As we scooted off, I felt interest pique as Eric asked where I thought we should try, because I felt sure of a spot we had discovered last summer, lots of rock, deep water nearby, and an extensive flat with rock and gravel bottom where surely smallmouths will spawn or have so, as water temperature is said to have fallen. I thought little of largemouths all week before this event. The foregone conclusion just sort of sat in my stomach that we would encounter smallmouths. And my hunch did not involve the flat itself little, but the slope just to the side and in front of it.

We approached by fishing an entire length of shoreline down to the flat for not a hit. I felt lost out there. Any of you who follow this blog know I haven't fished much this year, and until I caught a smallmouth--on that flat itself--a couple of times I thought of my older mentor back from during my teens, an outdoorsman who is wholly just that and principled as the most conservative individual I've ever known. I wondered about myself, all I espouse in writing, sitting there out-of-sorts while I tried to fish with sincerity, and it seemed as if this man would never be the way I plied the water out-of-touch with my own practice.

Eric fished what to me seemed an awfully heavy jig for shallow water, a quarter ounce. I noticed he fished it really slow, right on bottom of course, and a minute later the Keitech lured a nice smallmouth he lost boat side. Now his approach made sense, but I persisted with my weightless worm, though I had tried half-a-dozen other lures. The ways to catch bass limitless, often someone else's method seems odd until you catch a glimmer of the beauty.

In 10 more minutes' time, Eric boated two smallmouths of 14 or 15 inches, and all of this action, including the bass he lost, happened right where I suggested we go. He lost yet another smallmouth that sort of sluggishly leapt off. And before we abandoned Valhalla for an early lunch with the rest of the team, he caught a largemouth of about two pounds the same way up on the flat in about three feet of water.

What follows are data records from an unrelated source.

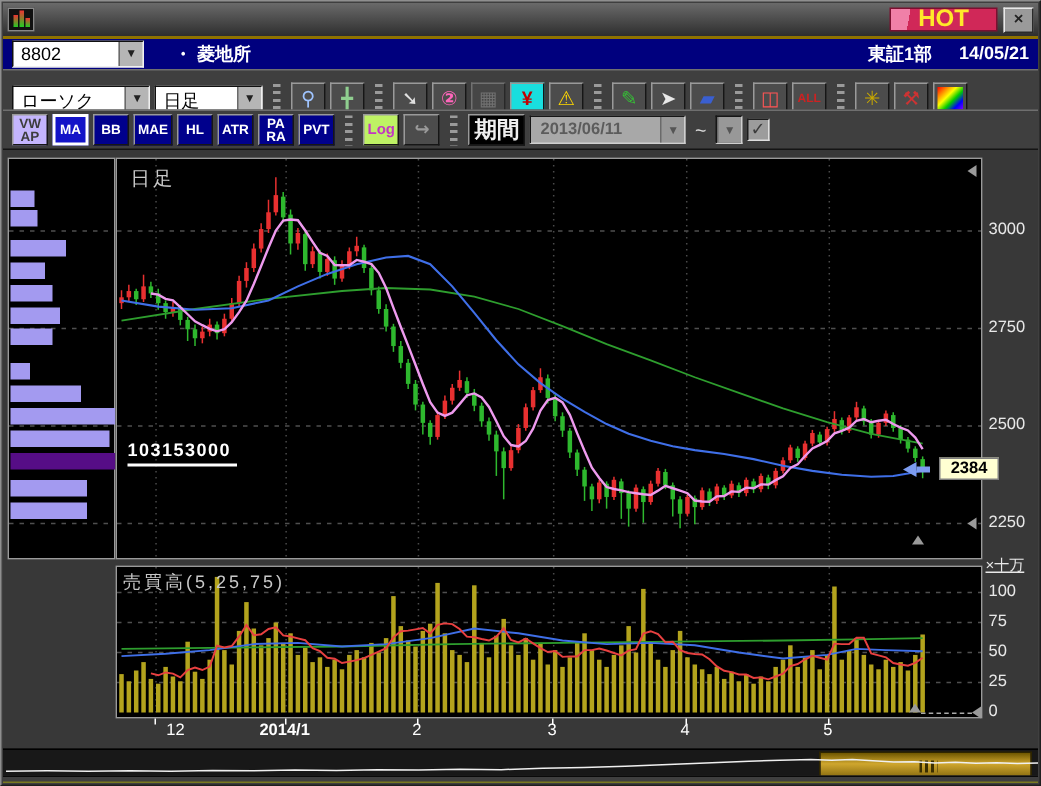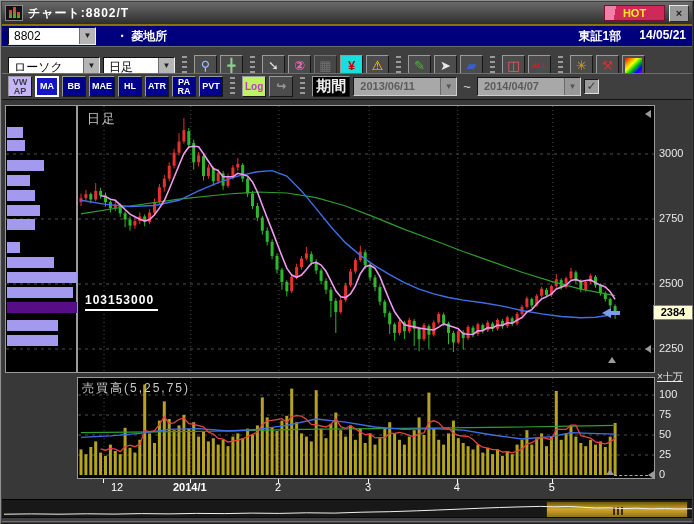--- a/index.html
+++ b/index.html
@@ -78,7 +78,6 @@
         <i style="left:7px;height:11px"></i>
         <i style="left:11px;height:6px"></i>
       </div>
-    <span class="title">チャート:8802/T</span>
     <div class="hotbtn">HOT</div>
     <div class="closebtn">×</div>
   </div>

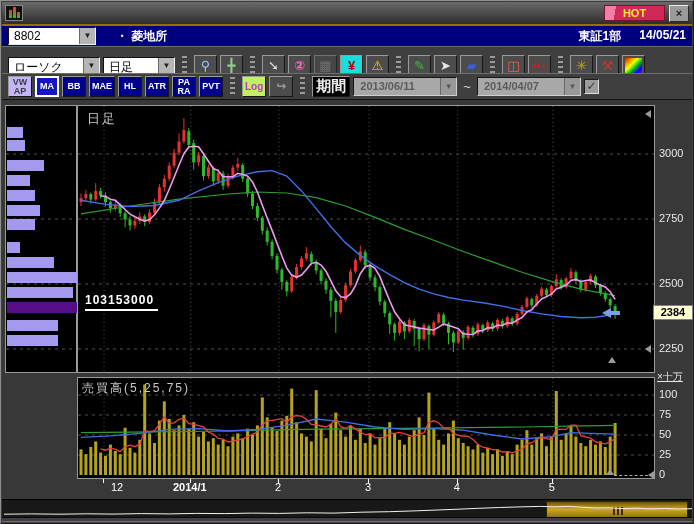--- a/index.html
+++ b/index.html
@@ -10,7 +10,7 @@
   .appicon{width:18px;height:16px;background:#111;border:1px solid #888;position:relative;margin-right:5px;}
   .appicon i{position:absolute;bottom:2px;width:3px;background:linear-gradient(#e33,#2c2);}
   .title{color:#fff;font-size:12px;font-weight:bold;letter-spacing:1px;}
-  .hotbtn{margin-left:auto;width:61px;height:16px;background:linear-gradient(100deg,#f080a8 18%,#d02858 18%);border:1px solid #7a1030;color:#ffe92a;font-size:11px;font-weight:bold;text-align:center;line-height:14px;}
+  .hotbtn{margin-left:auto;width:72px;height:16px;background:linear-gradient(100deg,#f080a8 18%,#d02858 18%);border:1px solid #7a1030;color:#ffe92a;font-size:16px;font-weight:bold;text-align:center;line-height:14px;}
   .closebtn{width:20px;height:17px;margin-left:4px;background:#9a9a9a;border:1px solid #e8e8e8;border-right-color:#2a2a2a;border-bottom-color:#2a2a2a;color:#222;font-size:11px;font-weight:bold;text-align:center;line-height:15px;}
   .goldline{position:absolute;top:23px;left:1px;right:1px;height:2px;background:#8f7200;}
   

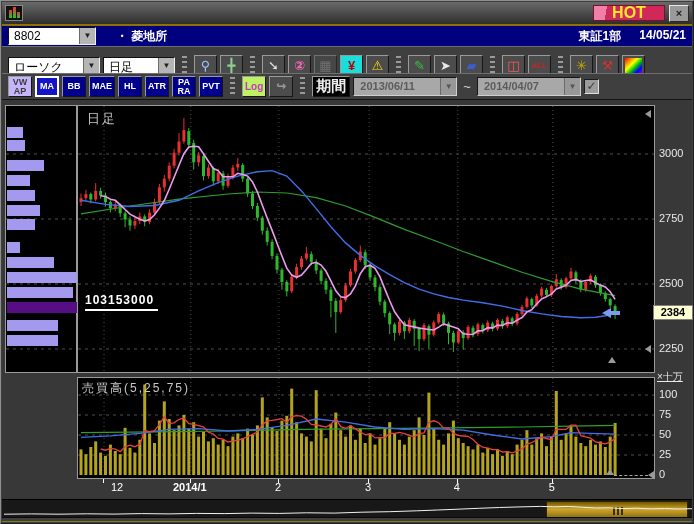--- a/index.html
+++ b/index.html
@@ -182,7 +182,6 @@
     </div>
     <span class="tilde">~</span>
     <div class="datecombo">
-      <span class="val">2014/04/07</span>
       <span class="arr">▼</span>
     </div>
     <div class="chk">✓</div>

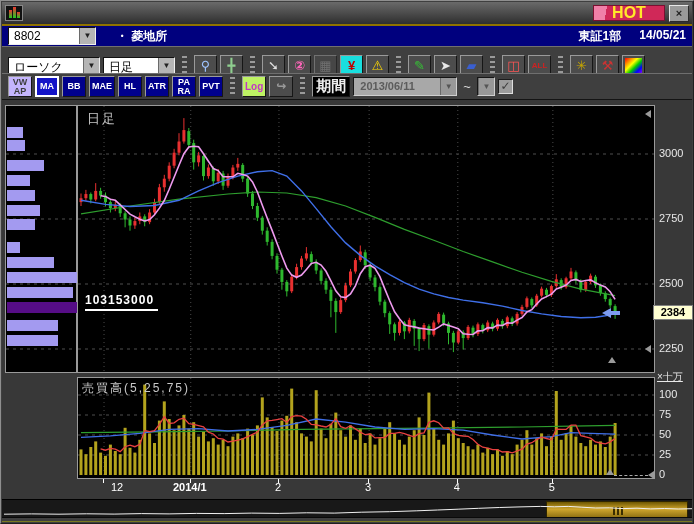--- a/index.html
+++ b/index.html
@@ -51,7 +51,7 @@
   .axislabel{position:absolute;color:#e8e8e8;font-size:11px;z-index:4;}
   .xlabel{position:absolute;top:381px;color:#fff;font-size:11px;transform:translateX(-50%);z-index:4;}
   .xtick{position:absolute;top:379px;width:1px;height:4px;background:#fff;z-index:4;}
-  .pricetag{position:absolute;left:651px;top:205px;width:40px;height:15px;background:#ffffd2;border:1px solid #808080;color:#000;font-size:11px;font-weight:bold;text-align:center;line-height:13px;z-index:6;}
+  .pricetag{position:absolute;left:624px;top:205px;width:40px;height:15px;background:#ffffd2;border:1px solid #808080;color:#000;font-size:11px;font-weight:bold;text-align:center;line-height:13px;z-index:6;}
   .tagarrow{position:absolute;left:600px;top:208px;width:0;height:0;border-top:5px solid transparent;border-bottom:5px solid transparent;border-right:9px solid #7d9cf0;z-index:6;}
   .tagarrowstem{position:absolute;left:609px;top:211px;width:9px;height:4px;background:#7d9cf0;z-index:6;}
   .tri-left{position:absolute;width:0;height:0;border-top:4px solid transparent;border-bottom:4px solid transparent;border-right:6px solid #9a9a9a;z-index:4;}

We beached the boat just after Eric asked would I like to fish more after lunch. Yes. And that's when I came fully back to myself, the weather having moderated, for one thing, my clothing more suitable, unpreparedness a mistake you should never make.

I caught nothing more and we tried a lot of new spots that looked promising; some fish marked on the graph, too. Just about all of the dozen-and-a-half of us fishing had caught bass, the largest five-and-a-half pounds, a largemouth, another over four pounds, some smallmouths and largemouths near three pounds. And another boat of two not in the club we had first met back at the flat had caught 17 between the two of them.

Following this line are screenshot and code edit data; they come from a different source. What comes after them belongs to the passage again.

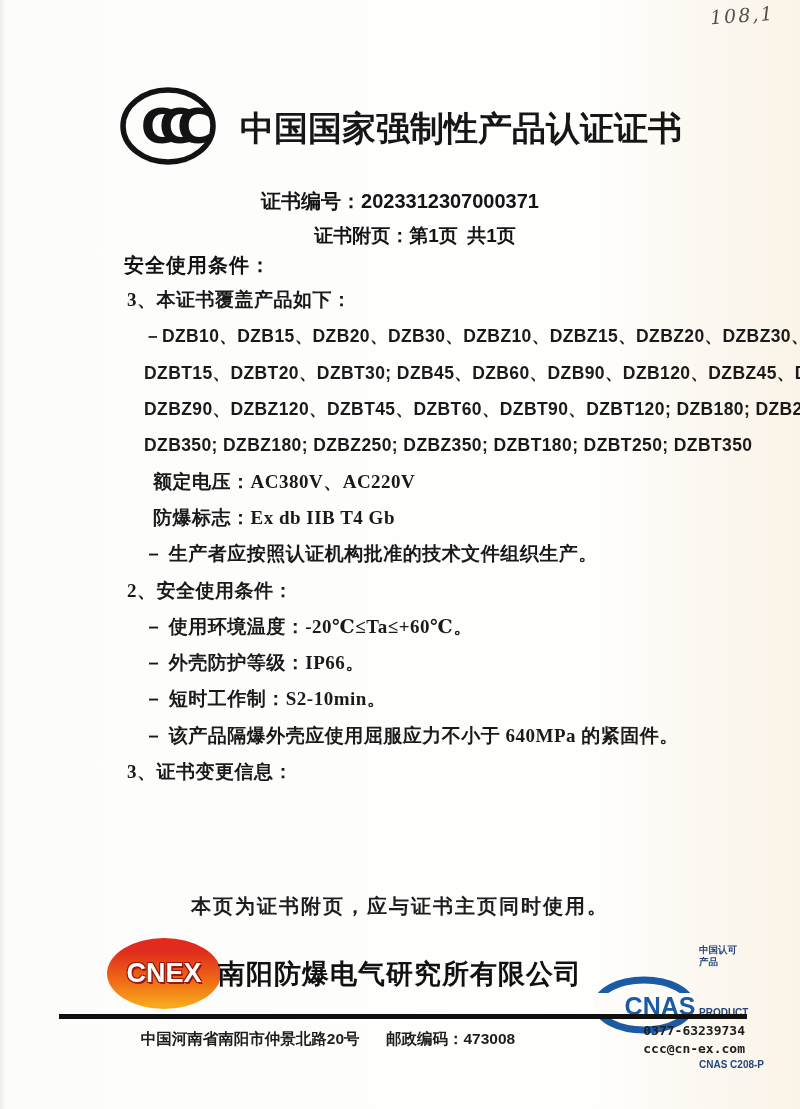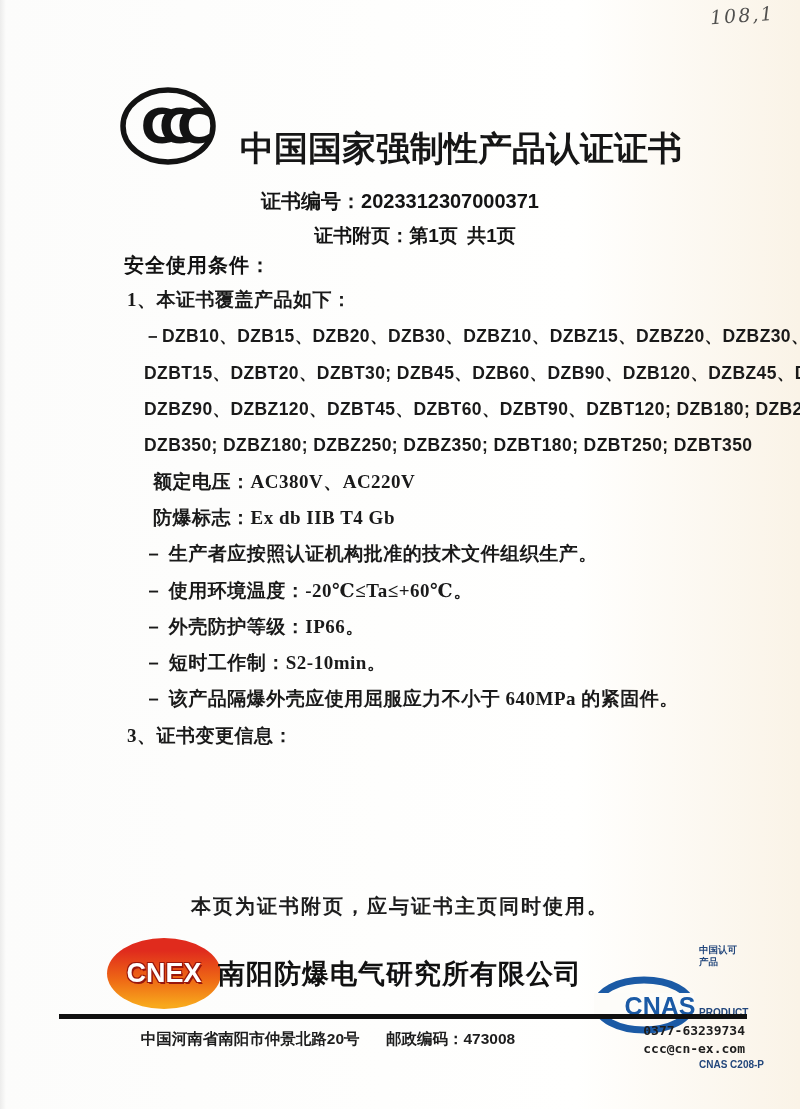--- a/index.html
+++ b/index.html
@@ -31,7 +31,7 @@
     position: absolute; left: 240px; top: 106px; width: 450px;
     font-family: "Liberation Sans", "DejaVu Sans", sans-serif;
     font-size: 34px; font-weight: 600; letter-spacing: 0px;
-    white-space: nowrap; color: #161616; margin-top: 20px;
+    white-space: nowrap; color: #161616;
   }
   .cert-line {
     position: absolute; left: 0; top: 188px; width: 100%;

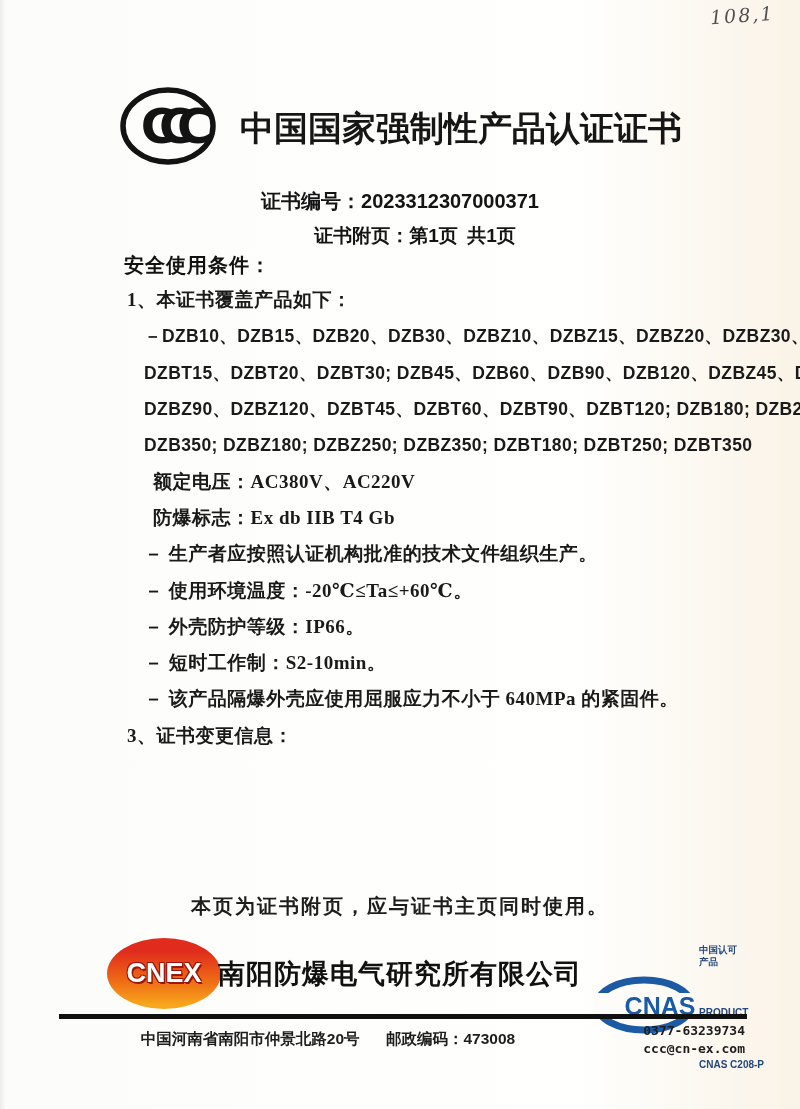--- a/index.html
+++ b/index.html
@@ -143,7 +143,7 @@
   <div class="section-heading">安全使用条件：</div>
 
   <div class="body-lines">
-    <div class="line ind-a">1、本证书覆盖产品如下：</div>
+    <div class="line ind-a">3、本证书覆盖产品如下：</div>
     <div class="line ind-b codes">－DZB10、DZB15、DZB20、DZB30、DZBZ10、DZBZ15、DZBZ20、DZBZ30、DZBT10、</div>
     <div class="line ind-b codes">DZBT15、DZBT20、DZBT30; DZB45、DZB60、DZB90、DZB120、DZBZ45、DZBZ60、</div>
     <div class="line ind-b codes">DZBZ90、DZBZ120、DZBT45、DZBT60、DZBT90、DZBT120; DZB180; DZB250;</div>

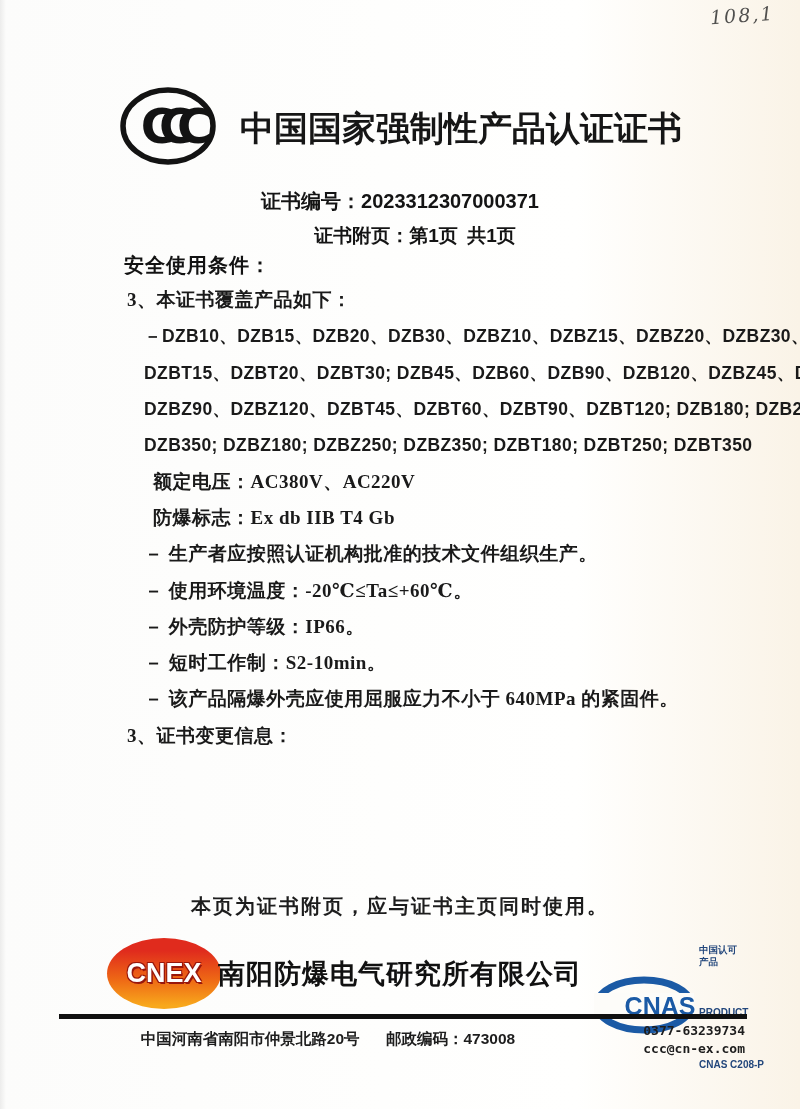--- a/index.html
+++ b/index.html
@@ -151,6 +151,7 @@
     <div class="line ind-c">额定电压：AC380V、AC220V</div>
     <div class="line ind-c">防爆标志：Ex db IIB T4 Gb</div>
     <div class="line ind-b">－ 生产者应按照认证机构批准的技术文件组织生产。</div>
+    <div class="line ind-a">2、安全使用条件：</div>
     <div class="line ind-b">－ 使用环境温度：-20℃≤Ta≤+60℃。</div>
     <div class="line ind-b">－ 外壳防护等级：IP66。</div>
     <div class="line ind-b">－ 短时工作制：S2-10min。</div>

Spruce Run is a vibrant fishery, but man, it does get pounded.

Before we quit at 3:00, Eric motored us back to the flat and that sloping edge, to catch one more largemouth of about two pounds the same way, with the same Keitech, up on the flat. I fished a heavy jig and Keitech some, too. But during this last half hour, I felt determined to hook a bass on a Storm Hot-N-Tot, a crankbait I've done well with on the Delaware. I didn't burn the lure; I kept retrieves moderate and switched them up with pauses and tics, trying to make manufactured plastic come alive.